#### MATERIAL FOR THE TASK

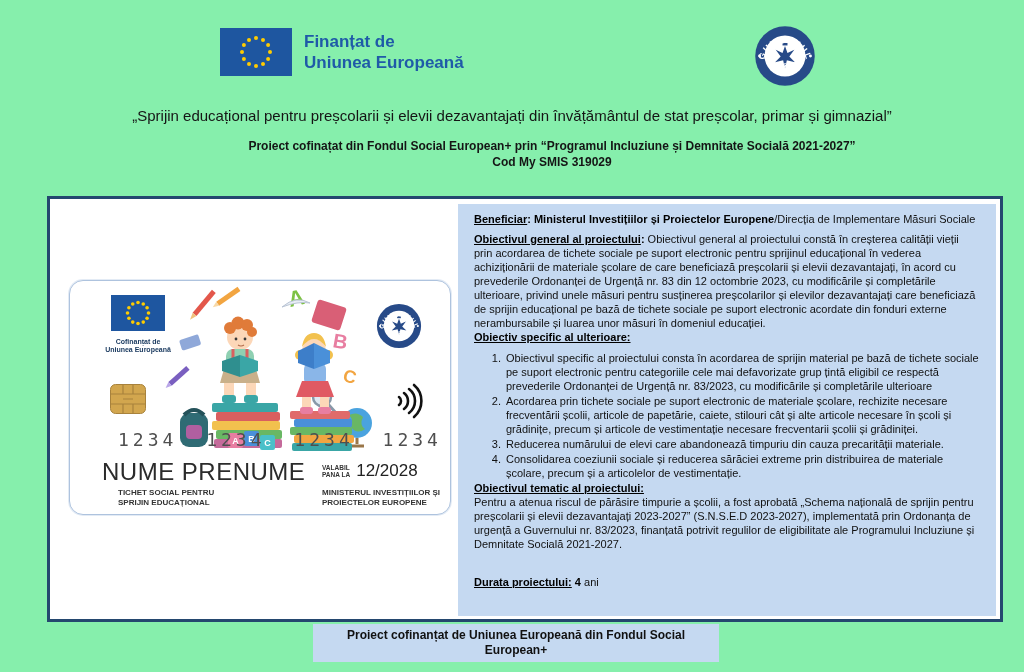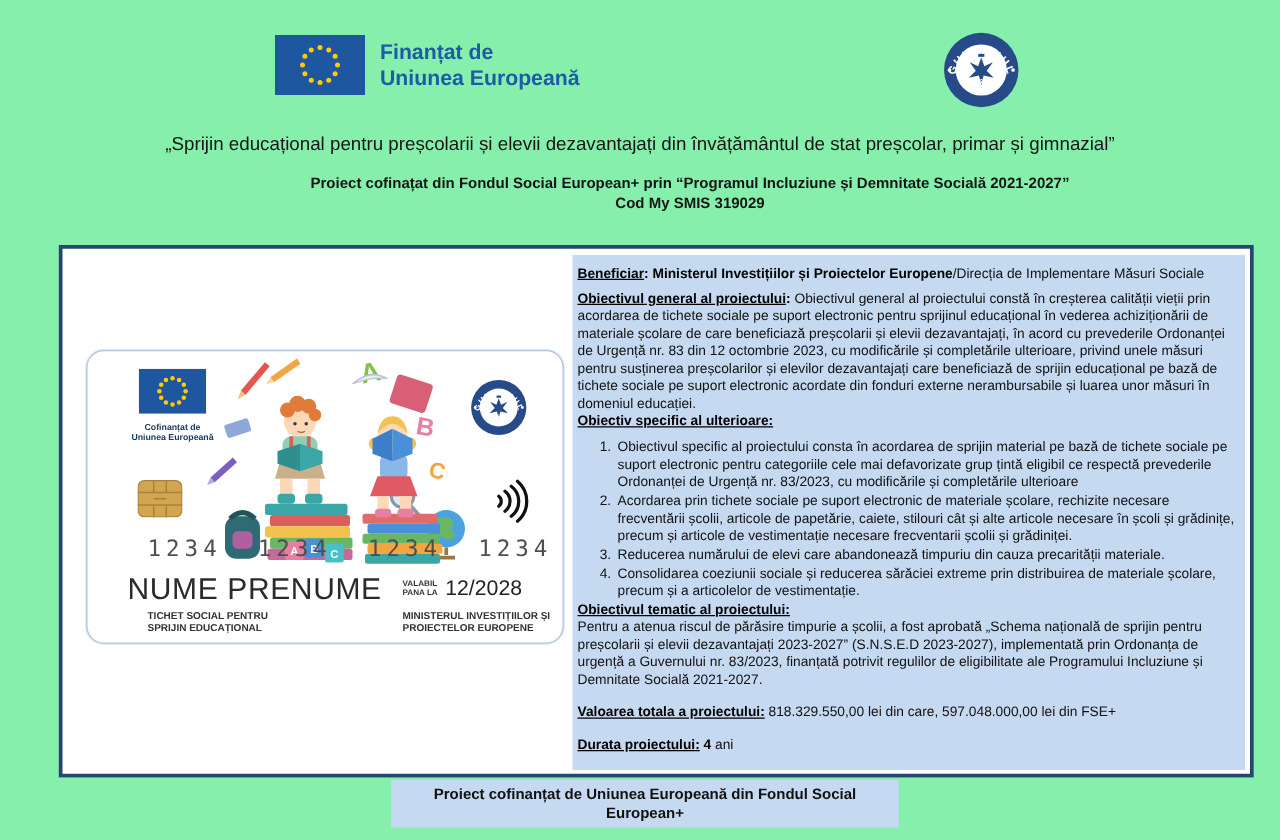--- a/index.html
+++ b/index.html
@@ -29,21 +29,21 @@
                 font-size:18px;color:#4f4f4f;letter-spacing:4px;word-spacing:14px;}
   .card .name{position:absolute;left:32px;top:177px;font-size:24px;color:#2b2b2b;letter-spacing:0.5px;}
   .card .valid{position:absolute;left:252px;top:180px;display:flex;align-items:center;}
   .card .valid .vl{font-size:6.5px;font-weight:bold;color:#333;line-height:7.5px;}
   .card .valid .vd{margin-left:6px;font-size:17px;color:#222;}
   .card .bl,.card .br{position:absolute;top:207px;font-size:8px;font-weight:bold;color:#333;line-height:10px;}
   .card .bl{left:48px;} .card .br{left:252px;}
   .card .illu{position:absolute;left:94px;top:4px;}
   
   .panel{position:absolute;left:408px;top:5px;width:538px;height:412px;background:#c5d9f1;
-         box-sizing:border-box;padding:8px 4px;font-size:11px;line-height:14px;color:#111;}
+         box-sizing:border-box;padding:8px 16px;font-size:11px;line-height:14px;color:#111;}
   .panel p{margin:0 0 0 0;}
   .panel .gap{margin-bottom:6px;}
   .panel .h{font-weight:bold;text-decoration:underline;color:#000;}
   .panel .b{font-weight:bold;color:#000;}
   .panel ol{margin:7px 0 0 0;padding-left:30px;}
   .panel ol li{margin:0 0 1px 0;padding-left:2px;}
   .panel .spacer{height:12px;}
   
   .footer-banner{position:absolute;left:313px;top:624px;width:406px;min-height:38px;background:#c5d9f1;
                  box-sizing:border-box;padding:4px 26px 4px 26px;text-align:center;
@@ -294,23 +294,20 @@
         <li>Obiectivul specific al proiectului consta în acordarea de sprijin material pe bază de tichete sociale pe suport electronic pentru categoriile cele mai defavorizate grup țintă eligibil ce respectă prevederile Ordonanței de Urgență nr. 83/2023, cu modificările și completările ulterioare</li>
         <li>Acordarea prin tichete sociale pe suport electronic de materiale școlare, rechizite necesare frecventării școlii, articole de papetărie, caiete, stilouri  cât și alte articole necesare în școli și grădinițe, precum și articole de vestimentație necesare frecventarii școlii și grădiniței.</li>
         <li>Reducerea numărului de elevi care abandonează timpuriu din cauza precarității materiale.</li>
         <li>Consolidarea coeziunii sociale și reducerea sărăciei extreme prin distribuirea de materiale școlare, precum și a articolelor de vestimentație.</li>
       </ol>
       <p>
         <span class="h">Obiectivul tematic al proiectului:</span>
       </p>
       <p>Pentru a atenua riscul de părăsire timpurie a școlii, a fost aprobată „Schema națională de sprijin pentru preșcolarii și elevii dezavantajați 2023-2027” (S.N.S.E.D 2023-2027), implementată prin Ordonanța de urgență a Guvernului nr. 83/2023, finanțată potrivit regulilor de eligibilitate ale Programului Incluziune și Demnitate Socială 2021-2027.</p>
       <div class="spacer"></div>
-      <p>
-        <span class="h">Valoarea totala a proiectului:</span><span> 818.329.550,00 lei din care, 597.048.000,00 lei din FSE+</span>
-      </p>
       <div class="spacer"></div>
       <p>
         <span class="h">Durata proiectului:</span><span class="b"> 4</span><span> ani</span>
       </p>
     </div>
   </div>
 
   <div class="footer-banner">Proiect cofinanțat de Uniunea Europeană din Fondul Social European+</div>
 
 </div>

########
#### MATERIAL FOR THE TASK

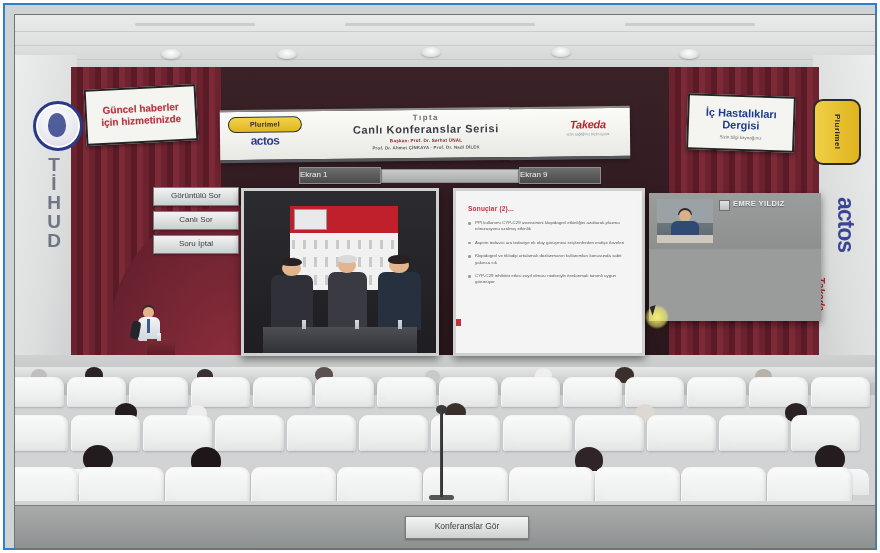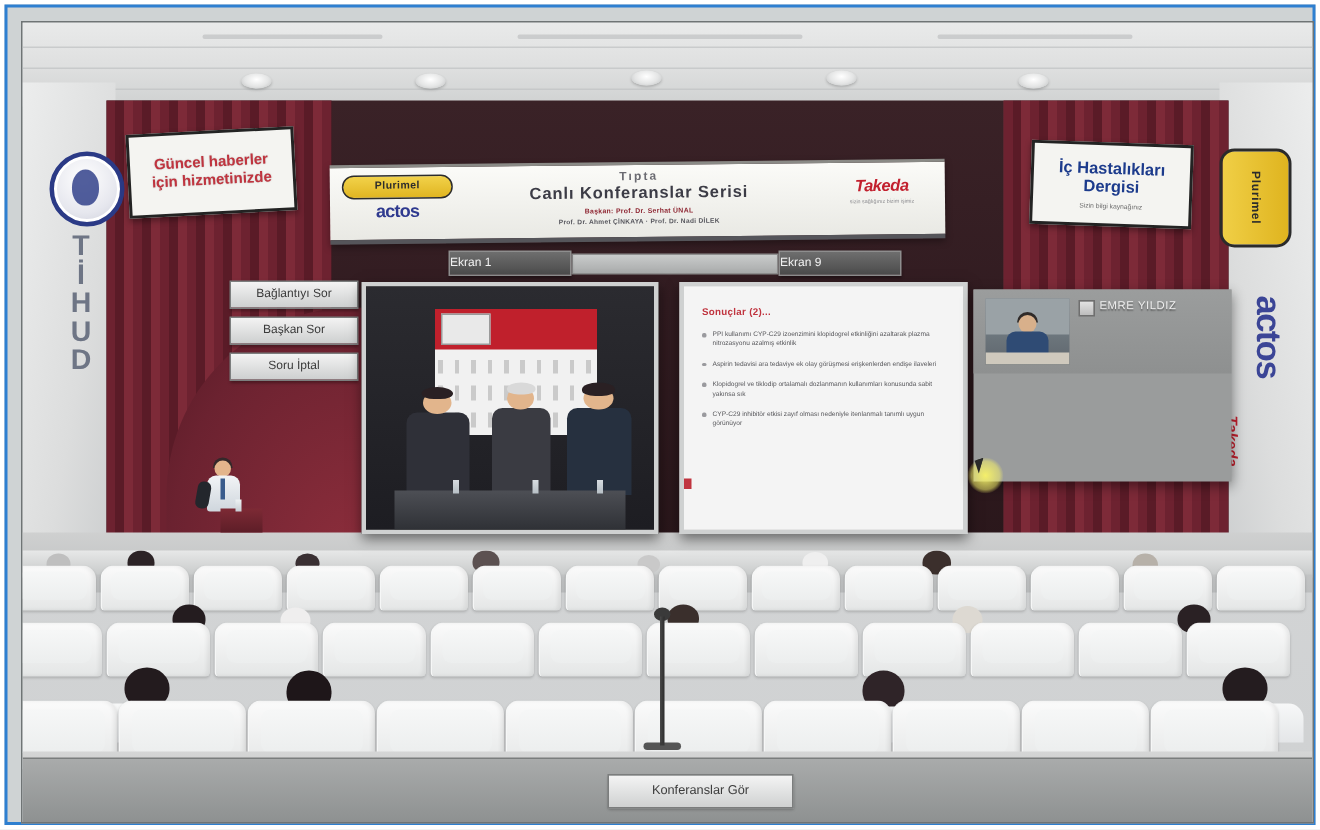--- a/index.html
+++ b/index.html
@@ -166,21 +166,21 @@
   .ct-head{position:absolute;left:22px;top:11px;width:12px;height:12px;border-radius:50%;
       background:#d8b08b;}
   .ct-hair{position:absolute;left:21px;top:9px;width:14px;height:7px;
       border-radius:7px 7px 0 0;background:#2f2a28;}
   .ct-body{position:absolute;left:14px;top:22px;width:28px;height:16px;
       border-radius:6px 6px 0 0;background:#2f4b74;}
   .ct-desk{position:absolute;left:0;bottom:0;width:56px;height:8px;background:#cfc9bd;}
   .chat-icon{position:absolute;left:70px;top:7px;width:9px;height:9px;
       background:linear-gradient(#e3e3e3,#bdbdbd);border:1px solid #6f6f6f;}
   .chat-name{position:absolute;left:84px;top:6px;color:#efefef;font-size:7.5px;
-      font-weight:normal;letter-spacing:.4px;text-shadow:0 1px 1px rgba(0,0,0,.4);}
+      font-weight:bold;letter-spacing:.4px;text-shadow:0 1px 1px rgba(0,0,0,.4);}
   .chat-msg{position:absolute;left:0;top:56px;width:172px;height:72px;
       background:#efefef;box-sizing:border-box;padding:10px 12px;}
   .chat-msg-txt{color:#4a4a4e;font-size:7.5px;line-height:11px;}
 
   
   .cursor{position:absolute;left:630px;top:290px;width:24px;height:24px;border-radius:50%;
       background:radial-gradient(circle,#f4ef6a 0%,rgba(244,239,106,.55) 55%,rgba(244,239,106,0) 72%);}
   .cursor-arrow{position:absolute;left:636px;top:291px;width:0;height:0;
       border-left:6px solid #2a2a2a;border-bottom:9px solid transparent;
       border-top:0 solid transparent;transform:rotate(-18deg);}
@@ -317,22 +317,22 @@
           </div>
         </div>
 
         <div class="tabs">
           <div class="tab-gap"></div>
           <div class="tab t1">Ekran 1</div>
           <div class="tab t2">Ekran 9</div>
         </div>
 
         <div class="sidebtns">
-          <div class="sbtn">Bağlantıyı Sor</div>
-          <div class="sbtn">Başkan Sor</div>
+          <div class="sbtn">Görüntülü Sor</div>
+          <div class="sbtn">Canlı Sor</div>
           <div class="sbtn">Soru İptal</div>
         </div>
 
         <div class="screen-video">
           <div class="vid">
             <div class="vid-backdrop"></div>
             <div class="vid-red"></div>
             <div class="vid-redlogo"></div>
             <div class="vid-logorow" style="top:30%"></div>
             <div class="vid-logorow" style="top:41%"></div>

########
#### MATERIAL FOR THE TASK

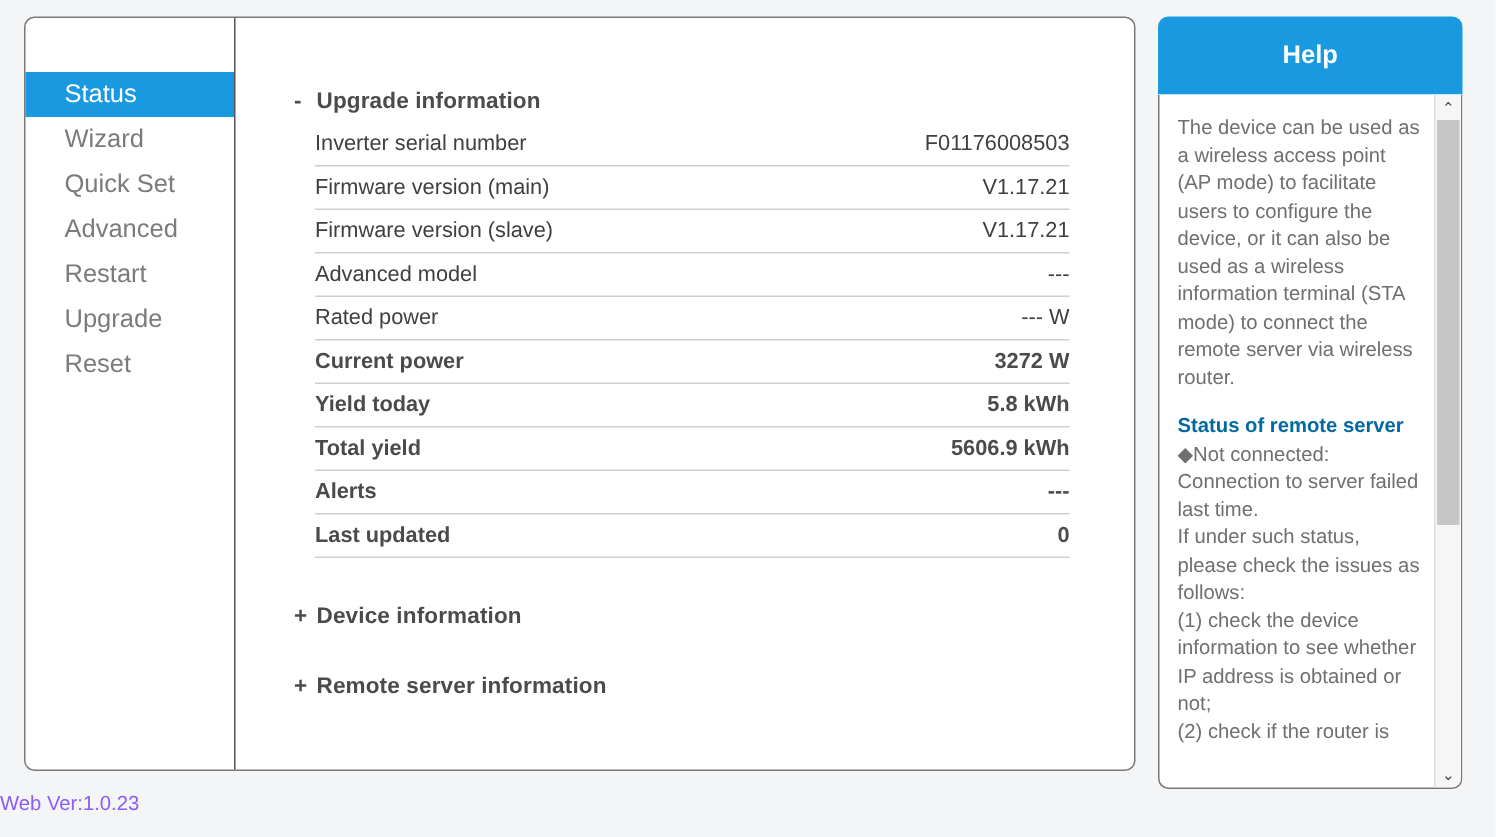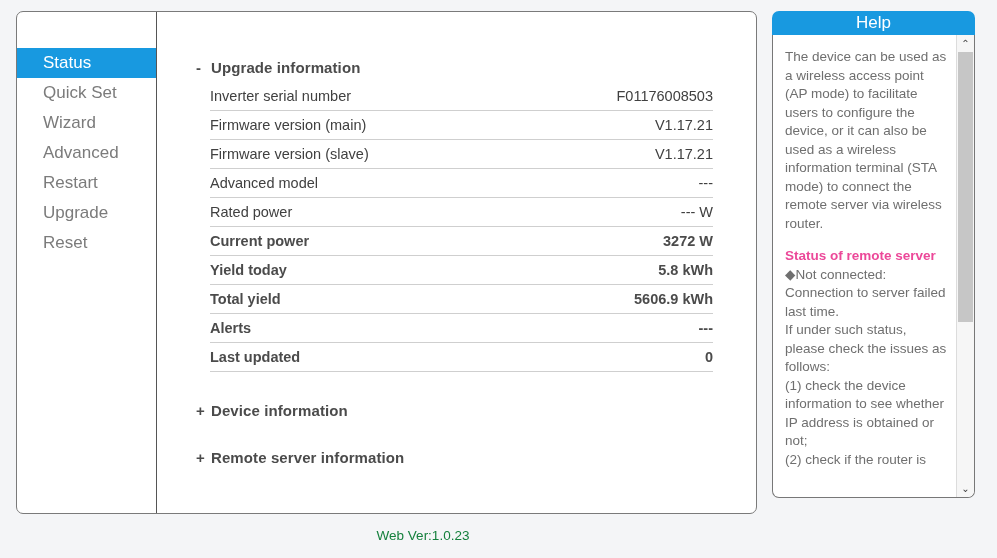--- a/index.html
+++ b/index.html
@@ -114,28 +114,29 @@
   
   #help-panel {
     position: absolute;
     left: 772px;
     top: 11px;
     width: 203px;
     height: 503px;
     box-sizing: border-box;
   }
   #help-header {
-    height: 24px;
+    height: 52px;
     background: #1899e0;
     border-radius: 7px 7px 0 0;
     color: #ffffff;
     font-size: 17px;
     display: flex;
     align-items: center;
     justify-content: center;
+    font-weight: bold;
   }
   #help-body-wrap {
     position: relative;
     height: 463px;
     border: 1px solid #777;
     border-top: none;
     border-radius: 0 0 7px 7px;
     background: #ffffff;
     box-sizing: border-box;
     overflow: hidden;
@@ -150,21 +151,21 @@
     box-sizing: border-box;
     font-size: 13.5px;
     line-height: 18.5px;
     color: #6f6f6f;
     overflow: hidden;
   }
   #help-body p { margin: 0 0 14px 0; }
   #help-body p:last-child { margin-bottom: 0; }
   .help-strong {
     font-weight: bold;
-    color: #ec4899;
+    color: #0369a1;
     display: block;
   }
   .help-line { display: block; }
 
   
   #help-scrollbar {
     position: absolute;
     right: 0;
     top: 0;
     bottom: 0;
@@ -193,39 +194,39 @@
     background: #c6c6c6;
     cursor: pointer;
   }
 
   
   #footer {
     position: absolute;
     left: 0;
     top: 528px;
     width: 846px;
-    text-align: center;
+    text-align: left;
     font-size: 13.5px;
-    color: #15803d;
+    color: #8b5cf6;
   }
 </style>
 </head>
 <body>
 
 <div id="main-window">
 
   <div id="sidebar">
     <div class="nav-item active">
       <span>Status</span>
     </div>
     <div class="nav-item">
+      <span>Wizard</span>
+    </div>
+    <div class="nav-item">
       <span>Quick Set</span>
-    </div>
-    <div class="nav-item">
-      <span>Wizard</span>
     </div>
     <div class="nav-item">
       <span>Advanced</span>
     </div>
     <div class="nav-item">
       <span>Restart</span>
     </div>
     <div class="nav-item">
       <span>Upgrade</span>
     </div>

########

** PROBLEM STATEMENT **
A single figure must be given: how many lines of the records above include the string "logorow".

** RESPONSE FOR THIS EXERCISE **
2